La Commission européenne doit entreprendre une réforme de la politique agricole, c'est l’agenda 2000. Dans une optique de libération et d'ouverture des marchés avec intensification de la production, cette réforme doit accentuer la course à l’exportation, au rendement et à une politique de plus en plus intensive afin de s'adapter aux prix mondiaux. C'est le premier volet de l’agenda 2000.

 

On sait que le traité de Maastricht fait des déclarations de bonnes intentions en voulant faire de l’Europe un modèle de coopération et de solidarité entre les Etats et les peuples par un développement économique harmonieux et équilibré dans l’ensemble de la Communauté. Mais il instaure par ailleurs une économie de marché tota­lement ouverte où la concurrence est libre, et la montée du chômage en est la conséquence. D'une manière similaire, l’Agenda 2000 comporte à l’intérieur de la P.A.C. un second volet consacré au développement rural et à la politique agro-environnementale, ce qui reste une intention louable, tel le développement économique de l'Europe, mais incompatible avec l'idéologie du premier volet.

 

C'est donc à juste titre que bon nombre d'organisations agricoles demandent l'abandon d'une politique agricole intensive (le premier volet de l’agenda 2000) pour s'engager vers un développement rural tel qu'il est proposé dans le deuxième volet de l'agenda 2000, en recentrant l’agriculture européenne sur une vocation de qualité et de sécurité alimentaire qu'ignore toute politique intensive et productiviste.  Elles demandent ainsi l'interdiction de l'utilisation des antibiotiques dans l’alimentation des animaux d’élevage, des hormones, des farines animales, des O.G.M., des produits phyto-pharmaceutiques dont la toxicité est établie (pesticides de synthèse) et la capacité d’être autosuffisant en oléoprotéagineux.
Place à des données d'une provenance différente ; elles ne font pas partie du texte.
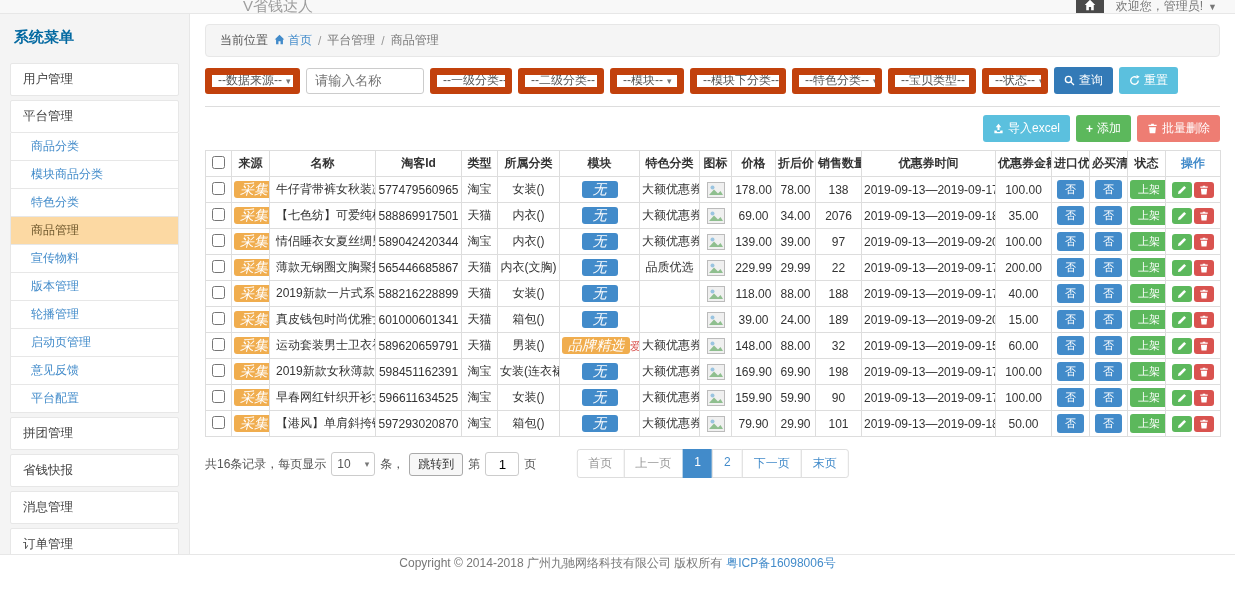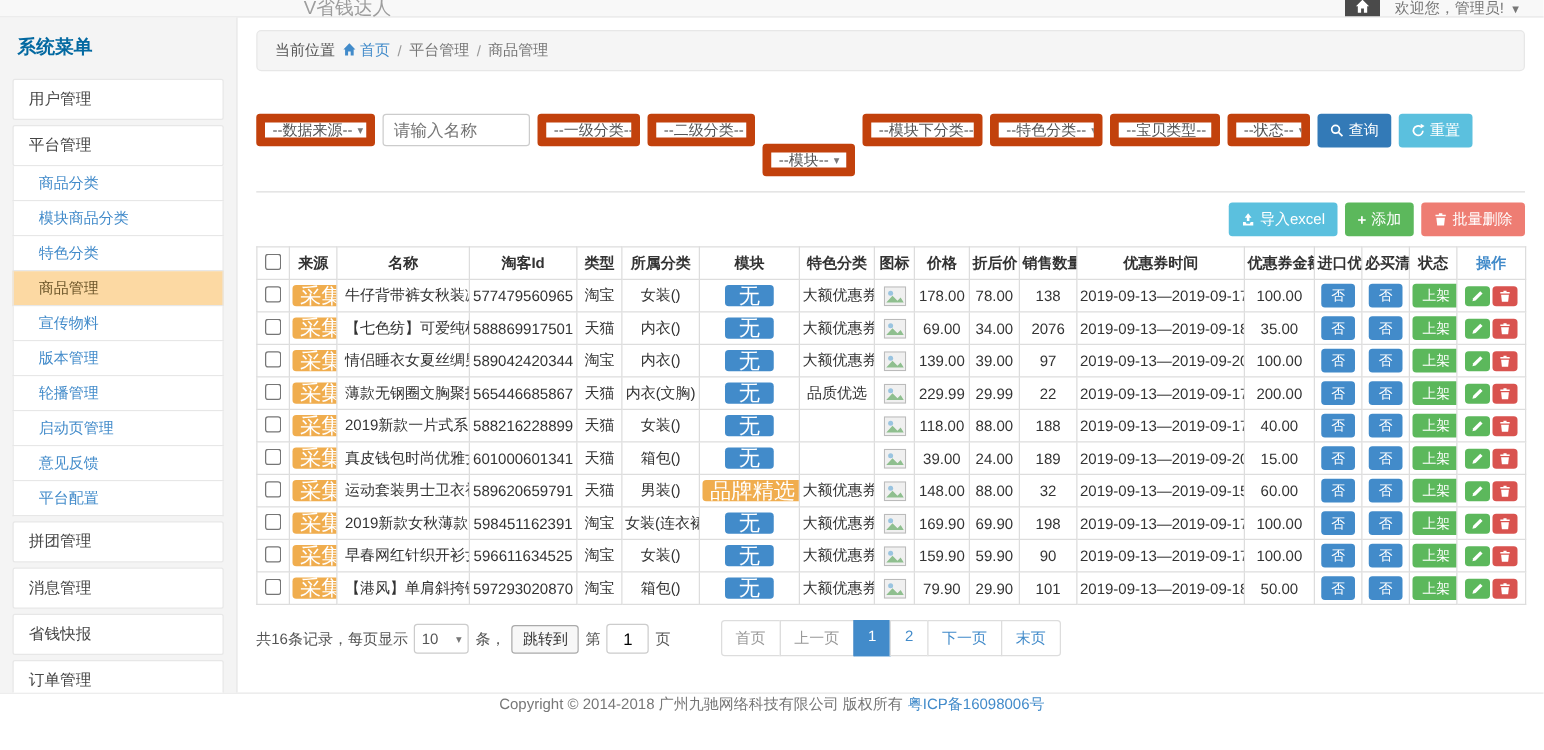--- a/index.html
+++ b/index.html
@@ -35,21 +35,21 @@
   .filter-bar { display:flex; align-items:center; gap:6px; margin-top:10px; flex-wrap:nowrap; }
   .filter-select { border:7px solid #c2410c; border-radius:3px; height:26px; background:#fff; color:#555;
                    display:flex; align-items:center; justify-content:space-between; padding:0 6px; cursor:pointer;
                    white-space:nowrap; overflow:hidden; }
   .sel-caret { font-size:9px; color:#777; margin-left:4px; }
   .filter-input { border:1px solid #ccc; border-radius:3px; height:26px; padding:0 8px; color:#555; }
   [data-name="data-source-select"]{ width:95px; }
   [data-name="name-input"]{ width:118px; }
   [data-name="level1-category-select"]{ width:82px; }
   [data-name="level2-category-select"]{ width:86px; }
-  [data-name="module-select"]{ width:74px;margin-top:48px; }
+  [data-name="module-select"]{ width:74px; }
   [data-name="module-sub-category-select"]{ width:96px; }
   [data-name="feature-category-select"]{ width:90px; }
   [data-name="item-type-select"]{ width:88px; }
   [data-name="status-select"]{ width:66px; }
 
   .btn { display:inline-flex; align-items:center; gap:4px; border:none; border-radius:3px; color:#fff; font-size:12px;
          padding:5px 10px; cursor:pointer; font-family:inherit; }
   .btn-primary { background:#337ab7; }
   .btn-info { background:#5bc0de; }
   .btn-success { background:#5cb85c; }
@@ -81,21 +81,21 @@
   th:nth-child(10), td:nth-child(10){ width:44px; }
   th:nth-child(11), td:nth-child(11){ width:40px; }
   th:nth-child(12), td:nth-child(12){ width:46px; }
   th:nth-child(13), td:nth-child(13){ width:134px; }
   th:nth-child(14), td:nth-child(14){ width:56px; }
   th:nth-child(15), td:nth-child(15){ width:38px; }
   th:nth-child(16), td:nth-child(16){ width:38px; }
   th:nth-child(17), td:nth-child(17){ width:38px; }
   th:nth-child(18), td:nth-child(18){ width:55px; }
 
-  .badge { display:inline-block; padding:1px 6px; border-radius:3px; color:#fff; font-size:17px; line-height:15px; }
+  .badge { display:inline-block; padding:1px 6px; border-radius:3px; color:#fff; font-size:14px; line-height:15px;font-style:italic; }
   .badge-orange { background:#f0ad4e; }
   .badge-blue { background:#428bca; padding:1px 11px; }
   .module-extra { color:#d9534f; font-size:11px; }
   .img-ph svg { vertical-align:middle; }
   .ops .btn { margin:0 1px; }
 
   
   .table-footer { position:relative; margin-top:12px; height:30px; }
   .summary { display:flex; align-items:center; gap:5px; color:#555; position:absolute; left:0; top:3px; }
   .page-size-select { border:1px solid #ccc; border-radius:3px; height:24px; width:44px; background:#fff;
@@ -144,22 +144,22 @@
         <div class="menu-item sub" data-name="sidebar-item-模块商品分类">模块商品分类</div>
         <div class="menu-item sub" data-name="sidebar-item-特色分类">特色分类</div>
         <div class="menu-item sub active" data-name="sidebar-item-商品管理">商品管理</div>
         <div class="menu-item sub" data-name="sidebar-item-宣传物料">宣传物料</div>
         <div class="menu-item sub" data-name="sidebar-item-版本管理">版本管理</div>
         <div class="menu-item sub" data-name="sidebar-item-轮播管理">轮播管理</div>
         <div class="menu-item sub" data-name="sidebar-item-启动页管理">启动页管理</div>
         <div class="menu-item sub" data-name="sidebar-item-意见反馈">意见反馈</div>
         <div class="menu-item sub" data-name="sidebar-item-平台配置">平台配置</div>
         <div class="menu-item top" data-name="sidebar-item-拼团管理">拼团管理</div>
+        <div class="menu-item top" data-name="sidebar-item-省钱快报">省钱快报</div>
         <div class="menu-item top" data-name="sidebar-item-消息管理">消息管理</div>
-        <div class="menu-item top" data-name="sidebar-item-省钱快报">省钱快报</div>
         <div class="menu-item top" data-name="sidebar-item-订单管理">订单管理</div>
       </div>
   </aside>
 
   <main class="main" data-name="main-content">
     <div class="breadcrumb" data-name="breadcrumb">
       <span data-name="breadcrumb-prefix">当前位置</span>
       <span data-name="breadcrumb-items" style="display:flex;align-items:center;gap:6px;">
           <span class="crumb-link" data-name="breadcrumb-link-首页"><span data-name="home-icon"><svg width="11" height="11" viewBox="0 0 16 16" fill="currentColor">
                 <path d="M8 1 L15 8 H13 V15 H9.5 V10.5 H6.5 V15 H3 V8 H1 Z"></path>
Loin de chercher à répondre aux besoins d’un marché mondial, ce qui nécessite comme actuellement de subventionner une course effrénée à la productivité, l’Europe devrait satisfaire la demande intérieure avec un souci de qualité et de protection de l’environnement.

 

La mondialisation de l'économie sur le mode d'une régionalisation avec constitution d'une douzaine de grands ensembles économiques doit amener à ce que chaque ensemble régional protège son agriculture, par une protection à l'importation, préserve la qualité de la production et la sécurité alimentaire, préserve l'environnement et la biodiversité.

 

Mode de développement durable, suppression des subventions à l’exportation, préservation du marché intérieur, protection à l’importation, principe de souveraineté alimentaire, valorisation de la qualité de la production, principe de précaution, valorisation du développement local au lieu de promouvoir l’exportation, prix représentatifs du coût véritable d’une production durable, inciter à la protection de l’environnement, tels devraient être les grands principes d’une réforme de la PAC.